Wherever a line of the data contains "padding", copy that line.

:: Records shown ::

====================

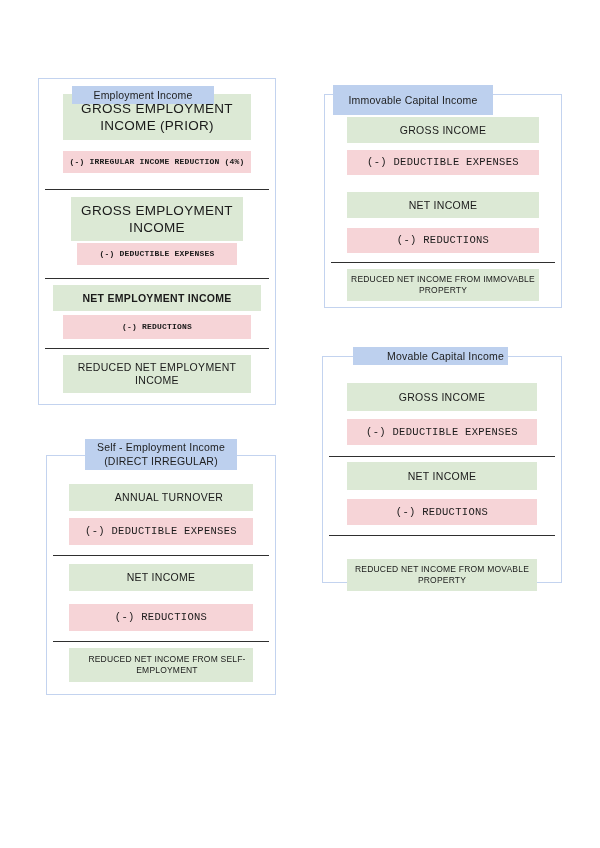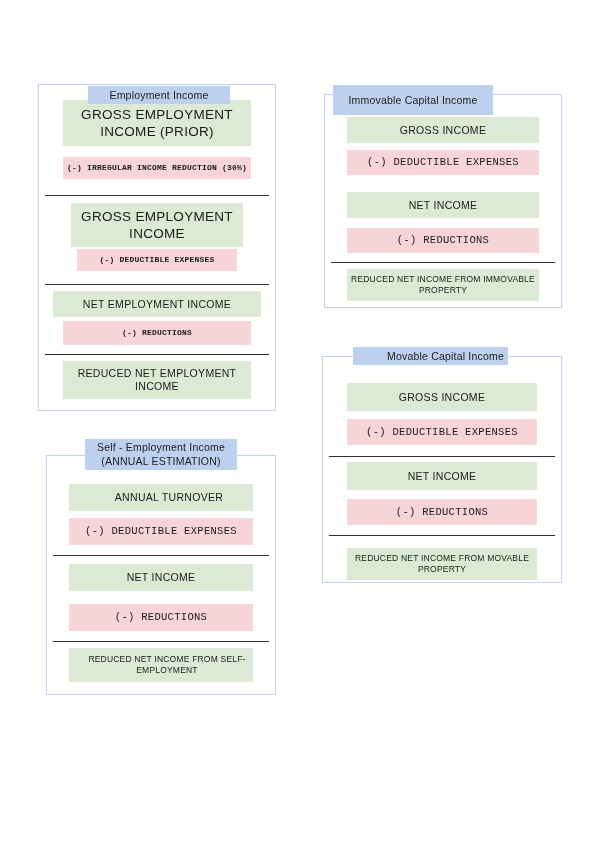--- a/index.html
+++ b/index.html
@@ -93,58 +93,58 @@
     position: absolute;
     height: 0;
     border-top: 1.4px solid #2f2f2f;
   }
 </style>
 </head>
 <body>
 
 <div class="page">
 
-  <div class="panel" style="left:38px; top:84px; width:238px; height:327px;">
+  <div class="panel" style="left:38px; top:78px; width:238px; height:327px;">
 
     <div class="row green t-big" style="top:15px; height:46px; margin:0 24px;">
       <span>GROSS EMPLOYMENT INCOME (PRIOR)</span>
     </div>
 
     <div class="row pink t-small" style="top:72px; height:22px; margin:0 24px;">
-      <span>(-) IRREGULAR INCOME REDUCTION (30%)</span>
+      <span>(-) IRREGULAR INCOME REDUCTION (4%)</span>
     </div>
 
     <div class="divider" style="left:6px; right:6px; top:110px;"></div>
 
     <div class="row green t-big" style="top:118px; height:44px; margin:0 32px;">
       <span>GROSS EMPLOYMENT INCOME</span>
     </div>
 
     <div class="row pink t-small" style="top:164px; height:22px; margin:0 38px;">
       <span>(-) DEDUCTIBLE EXPENSES</span>
     </div>
 
     <div class="divider" style="left:6px; right:6px; top:199px;"></div>
 
-    <div class="row green t-mid" style="top:206px; height:26px; margin:0 14px;">
+    <div class="row green t-mid" style="top:206px; height:26px; margin:0 14px;font-weight:bold;">
       <span>NET EMPLOYMENT INCOME</span>
     </div>
 
     <div class="row pink t-small" style="top:236px; height:24px; margin:0 24px;">
       <span>(-) REDUCTIONS</span>
     </div>
 
     <div class="divider" style="left:6px; right:6px; top:269px;"></div>
 
     <div class="row green t-mid" style="top:276px; height:38px; margin:0 24px;">
       <span>REDUCED NET EMPLOYMENT INCOME</span>
     </div>
   </div>
 
-  <div class="panel-header" style="left:88px; top:86px; width:142px; height:18px;">
+  <div class="panel-header" style="left:72px; top:86px; width:142px; height:18px;">
     <span>Employment Income</span>
   </div>
 
   <div class="panel" style="left:46px; top:455px; width:230px; height:240px;">
 
     <div class="row green t-mid" style="top:28px; height:27px; margin:0 22px;padding-left:16px;">
       <span>ANNUAL TURNOVER</span>
     </div>
 
     <div class="row pink t-mid" style="top:62px; height:27px; margin:0 22px;">
@@ -163,21 +163,21 @@
 
     <div class="divider" style="left:6px; right:6px; top:185px;"></div>
 
     <div class="row green t-tiny" style="top:192px; height:34px; margin:0 22px;padding-left:12px;">
       <span>REDUCED NET INCOME FROM SELF-EMPLOYMENT</span>
     </div>
   </div>
 
   <div class="panel-header two-line" style="left:85px; top:439px; width:152px; height:31px;">
     <span>Self - Employment Income</span>
-    <span>(ANNUAL ESTIMATION)</span>
+    <span>(DIRECT IRREGULAR)</span>
   </div>
 
   <div class="panel" style="left:324px; top:94px; width:238px; height:214px;">
 
     <div class="row green t-mid" style="top:22px; height:26px; margin:0 22px;">
       <span>GROSS INCOME</span>
     </div>
 
     <div class="row pink t-mid" style="top:55px; height:25px; margin:0 22px;">
       <span>(-) DEDUCTIBLE EXPENSES</span>
@@ -217,21 +217,21 @@
     <div class="row green t-mid" style="top:105px; height:28px; margin:0 24px;">
       <span>NET INCOME</span>
     </div>
 
     <div class="row pink t-mid" style="top:142px; height:26px; margin:0 24px;">
       <span>(-) REDUCTIONS</span>
     </div>
 
     <div class="divider" style="left:6px; right:6px; top:178px;"></div>
 
-    <div class="row green t-tiny" style="top:185px; height:32px; margin:6px 24px;">
+    <div class="row green t-tiny" style="top:185px; height:32px; margin:17px 24px;">
       <span>REDUCED NET INCOME FROM MOVABLE PROPERTY</span>
     </div>
   </div>
 
   <div class="panel-header" style="left:353px; top:347px; width:155px; height:18px;justify-content:flex-end;">
     <span>Movable Capital Income</span>
   </div>
 
 </div>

====================

:: Answer area ::
     <div class="row green t-mid" style="top:28px; height:27px; margin:0 22px;padding-left:16px;">
     <div class="row green t-tiny" style="top:192px; height:34px; margin:0 22px;padding-left:12px;">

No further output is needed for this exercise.